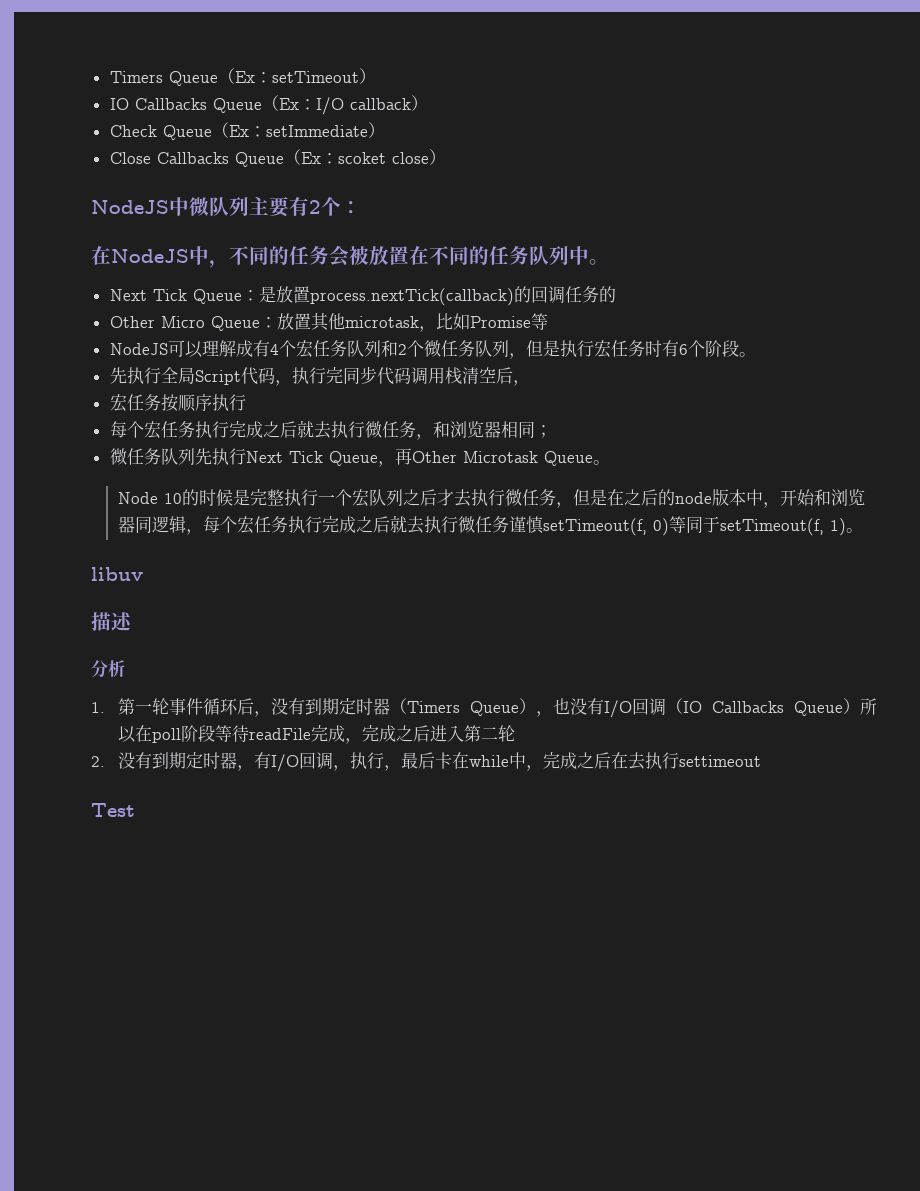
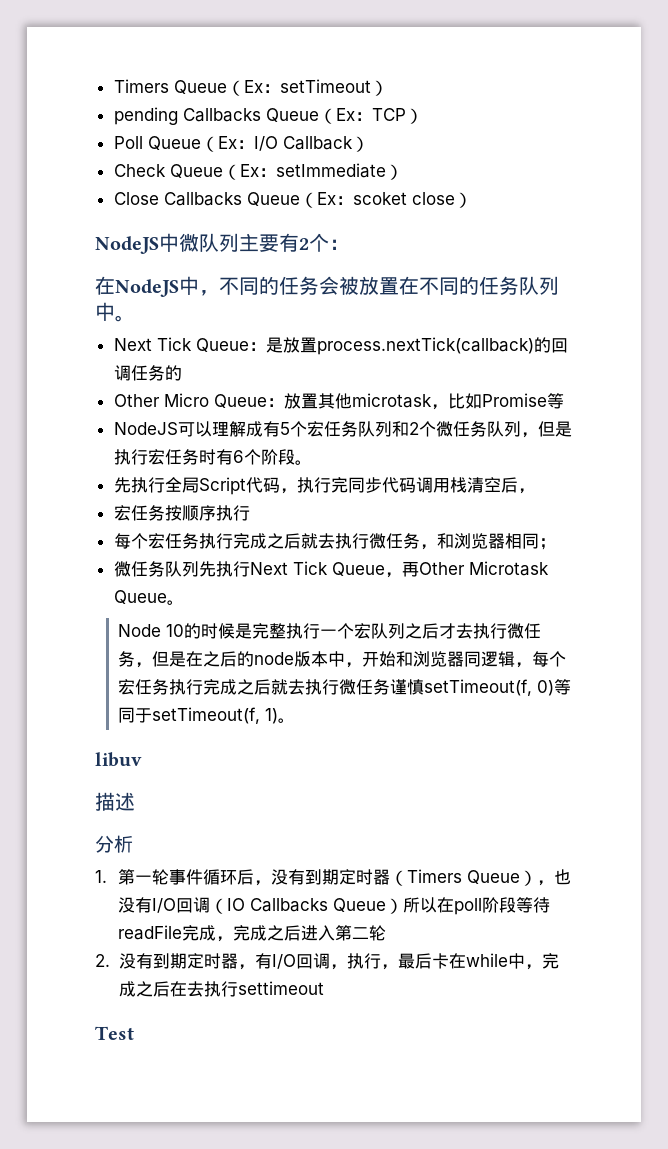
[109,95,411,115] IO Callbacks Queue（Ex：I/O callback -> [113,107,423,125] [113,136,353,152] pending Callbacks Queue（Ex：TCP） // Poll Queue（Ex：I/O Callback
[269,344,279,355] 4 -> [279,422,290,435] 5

—————

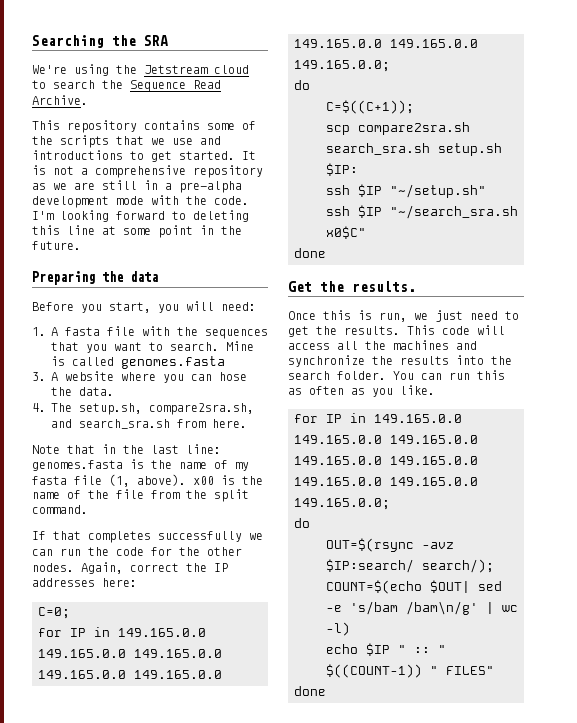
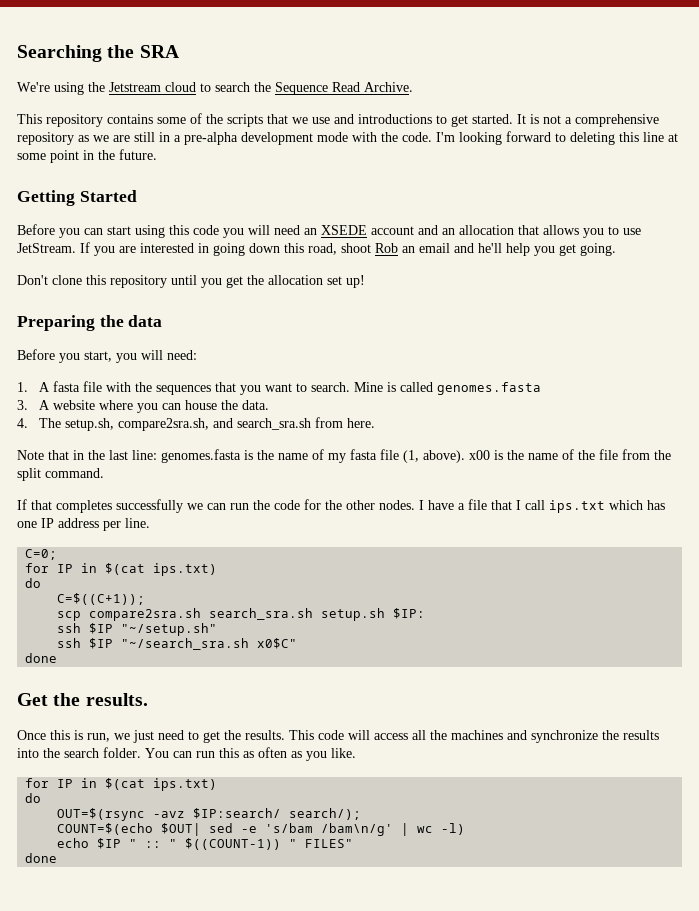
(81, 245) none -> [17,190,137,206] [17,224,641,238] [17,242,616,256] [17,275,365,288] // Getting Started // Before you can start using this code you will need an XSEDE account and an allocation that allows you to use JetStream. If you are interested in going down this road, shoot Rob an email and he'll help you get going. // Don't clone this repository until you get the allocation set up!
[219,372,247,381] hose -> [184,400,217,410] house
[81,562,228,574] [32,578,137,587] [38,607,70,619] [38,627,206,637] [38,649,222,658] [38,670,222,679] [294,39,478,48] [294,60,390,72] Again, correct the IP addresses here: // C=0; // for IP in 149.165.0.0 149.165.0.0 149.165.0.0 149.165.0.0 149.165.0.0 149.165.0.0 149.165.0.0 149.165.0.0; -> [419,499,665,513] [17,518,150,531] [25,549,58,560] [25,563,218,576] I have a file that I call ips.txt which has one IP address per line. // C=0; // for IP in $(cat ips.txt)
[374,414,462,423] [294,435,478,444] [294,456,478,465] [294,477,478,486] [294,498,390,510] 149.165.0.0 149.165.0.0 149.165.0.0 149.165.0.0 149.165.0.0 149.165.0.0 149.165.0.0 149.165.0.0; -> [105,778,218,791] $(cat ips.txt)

—————

■ Exercise brief: In the material above, find the line containing "[109,95,411,115] IO Callbacks" and the line containing "[269,344,279,355] 4 -> [279,422,290,435] 5", then write out exactly those two lines and every line between them, and nothing more.

■ Response:
[109,95,411,115] IO Callbacks Queue（Ex：I/O callback -> [113,107,423,125] [113,136,353,152] pending Callbacks Queue（Ex：TCP） // Poll Queue（Ex：I/O Callback
[269,344,279,355] 4 -> [279,422,290,435] 5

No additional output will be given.